General News of Saturday, 25 July 2015

Source: www.ghanaweb.com

Editorial: 7th dirtiest country and gunning for 1st?

Accra dirt Accra dirt

It is difficult if not unthinkable to have an average Ghanaian home that does not generate 'borla,' the colloquial Ghanaian terminology for refuse, rubbish, garbage.

Today, most Ghanaian homes aggregate rubbish in home corners and wait for the very unreliable refuse collectors to come by and pick them. Unreliable because refuse stays in our homes for so long and it is becoming the new norm, sadly so.

We do not need rocket scientists to draw our attention to the fact that with population growth, our consumption rises and there certainly is a commensurate effect on the refuse generation. It is clear that someone did not plan for today.

The end result? We are ranked 7th dirtiest country in a Joint Monitoring Programme report, "Progress on Sanitation and Drinking Water: 2015 Update and MDG Assessment," and guess what; it seems we are on our way up the ladder because we ranked 10th in 2014.

We live in times when people under the cover of darkness carry refuse from their respective homes and leave them on roadsides because there is no place to dump them, as irresponsible and condemnable as that is.

People living in residential areas but work in the central business district, put refuse in their car boots and dump them on heaped refuse that has engulfed the city especially. So they skip over garbage to enter their plush offices.
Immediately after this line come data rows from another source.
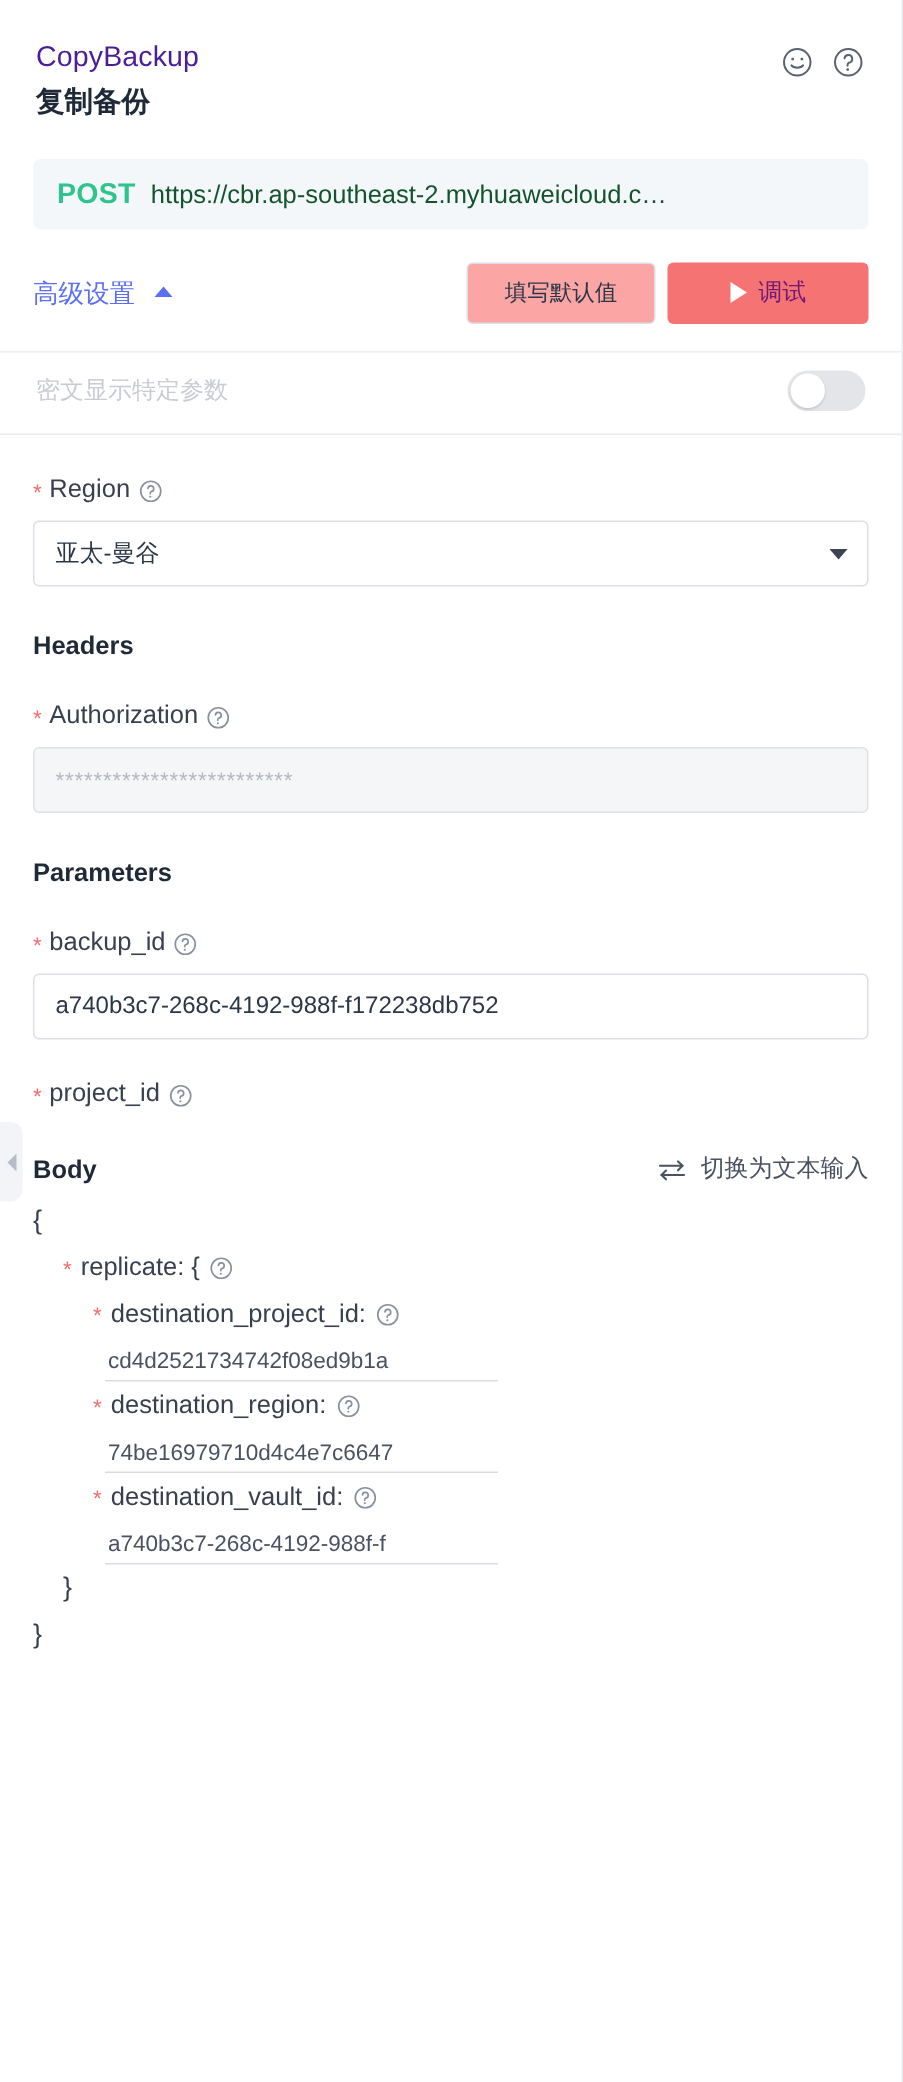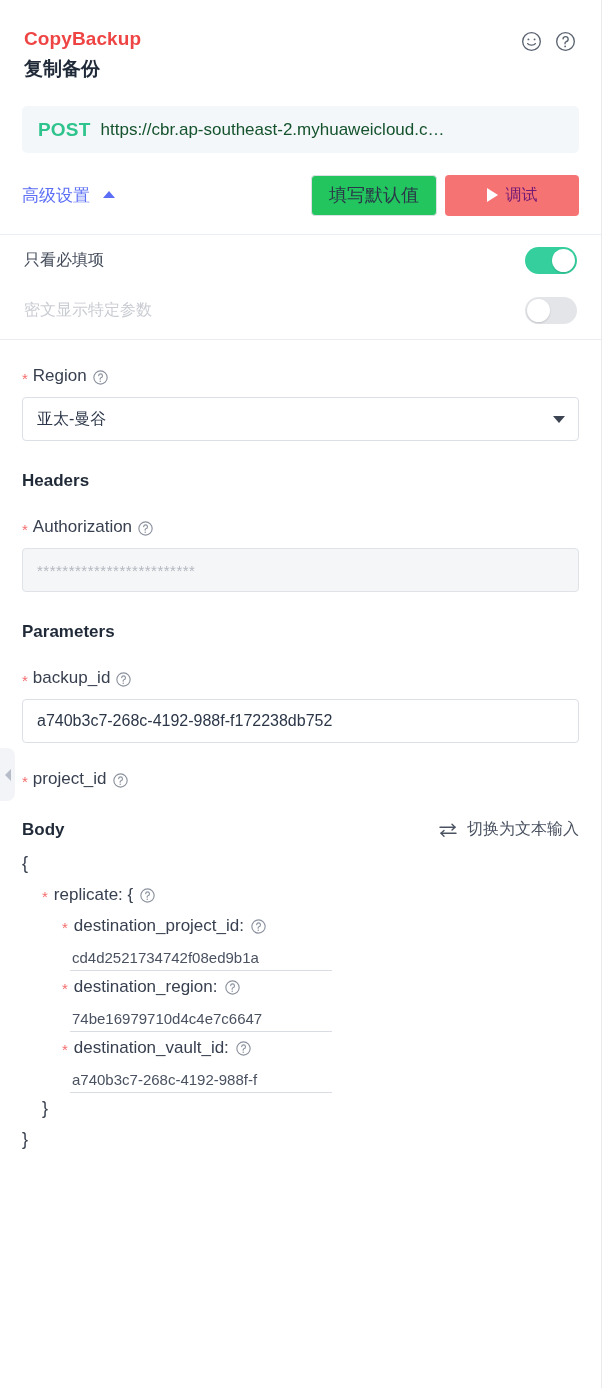"CopyBackup" .api-name { color: #ef4444 -> #4c1d95; font-weight: bold -> normal }
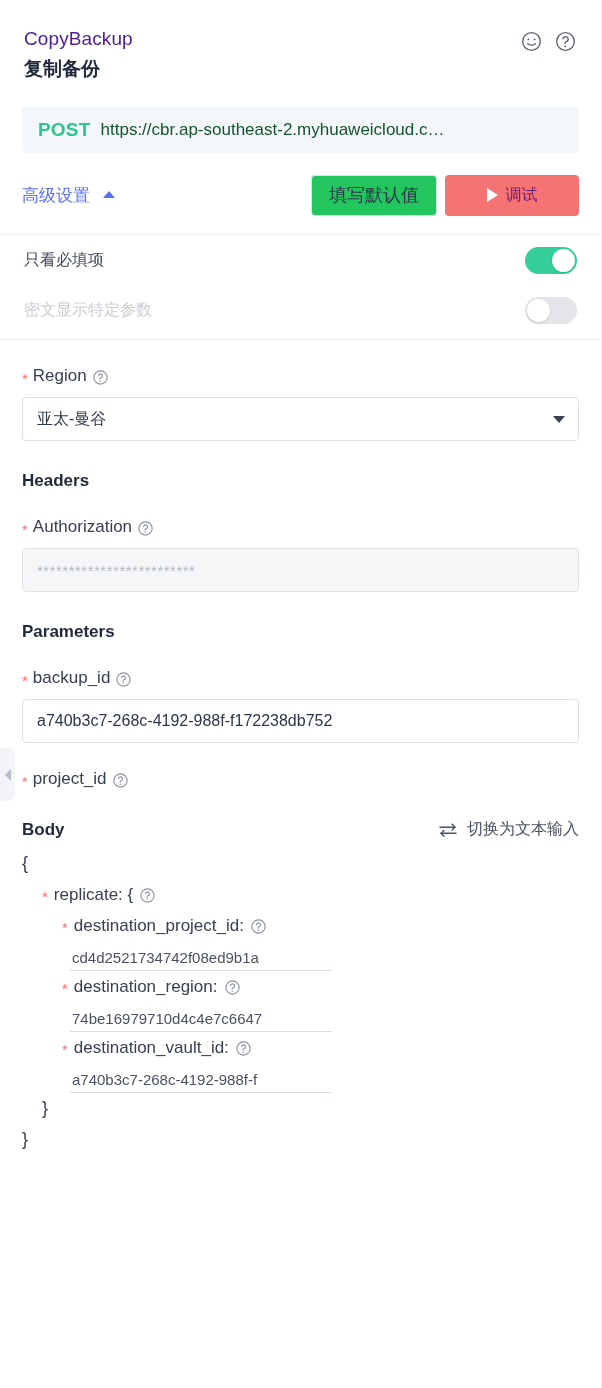"填写默认值" .btn-default { background: #22c55e -> #fca5a5; font-size: 18px -> 15px }
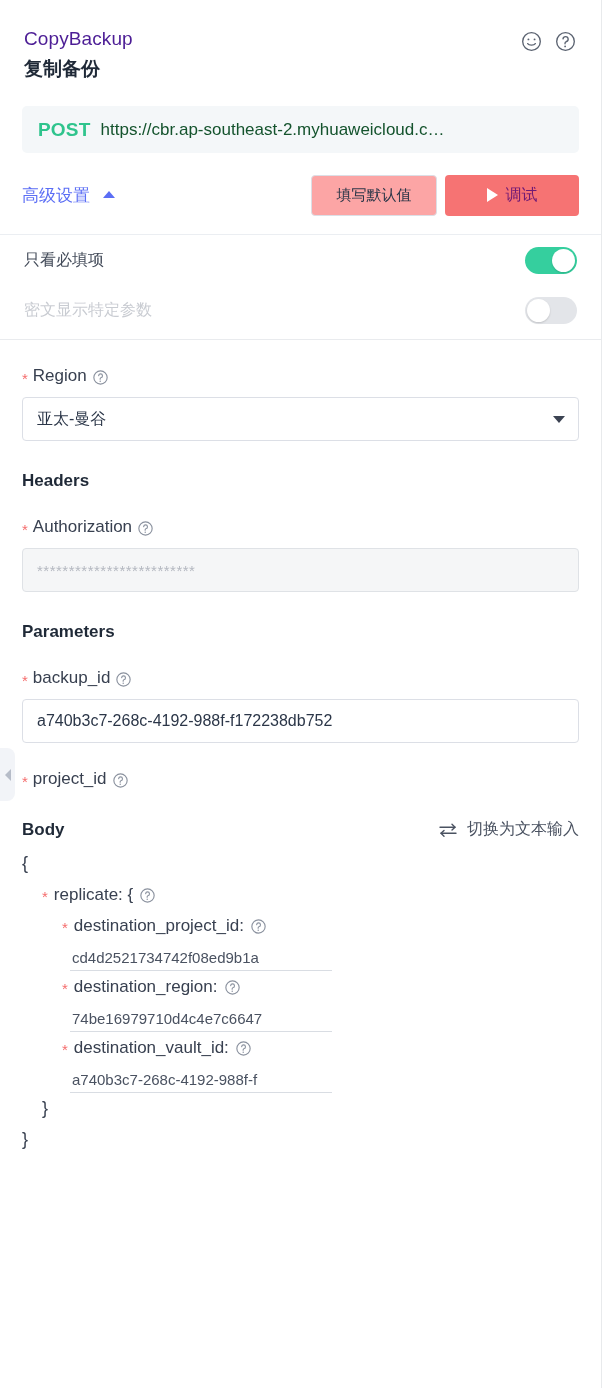"只看必填项" div.setrow { html: <div> <span>只看必填项</span> <span> <span></span> </span> </div> -> none }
Of course central government through the Ministry of Local Government and Rural Development and allied agencies have a crucial role to play in remedying the rubbish malaise that we are faced with.

Investment in the sector is non-negotiable and there is the urgent need to also adopt best practices from elsewhere if need be to curtail the looming crisis of disease outbreak and its attendant toll on our already fragile health care system.

It is clear that one may have money to pay for his or her refuse to be collected but the truth is, there are almost no dumping sites as the most metro and district assemblies have alluded to in the media engagements.

Is it not a shame that sanitation figures indicate that of every fifth Ghanaian, which translates to every 5 million Ghanaians defecate in the open and to rub salt in our injury, it also said that in Ghana about 7,500 children die annually from diarrhoea, need I talk about cholera?

Unsafe drinking water, poor sanitation, or poor hygiene, studies also show that only one in eight Ghanaians regularly wash their hands, a situation which aggravates outbreaks such as cholera.

What we must know is that whiles we demand from the authorities the need to fix the garbage rage, we must also take personal initiative to reduce littering and ensure that we all play some part however minute into ensuring that we can lift ourselves out of the collective mess.

What we cannot and should not accept is to allow this state of affairs to continually pertain, then shall we bear the crown of being the 1st but for the wrong reasons. God bless our homeland Ghana.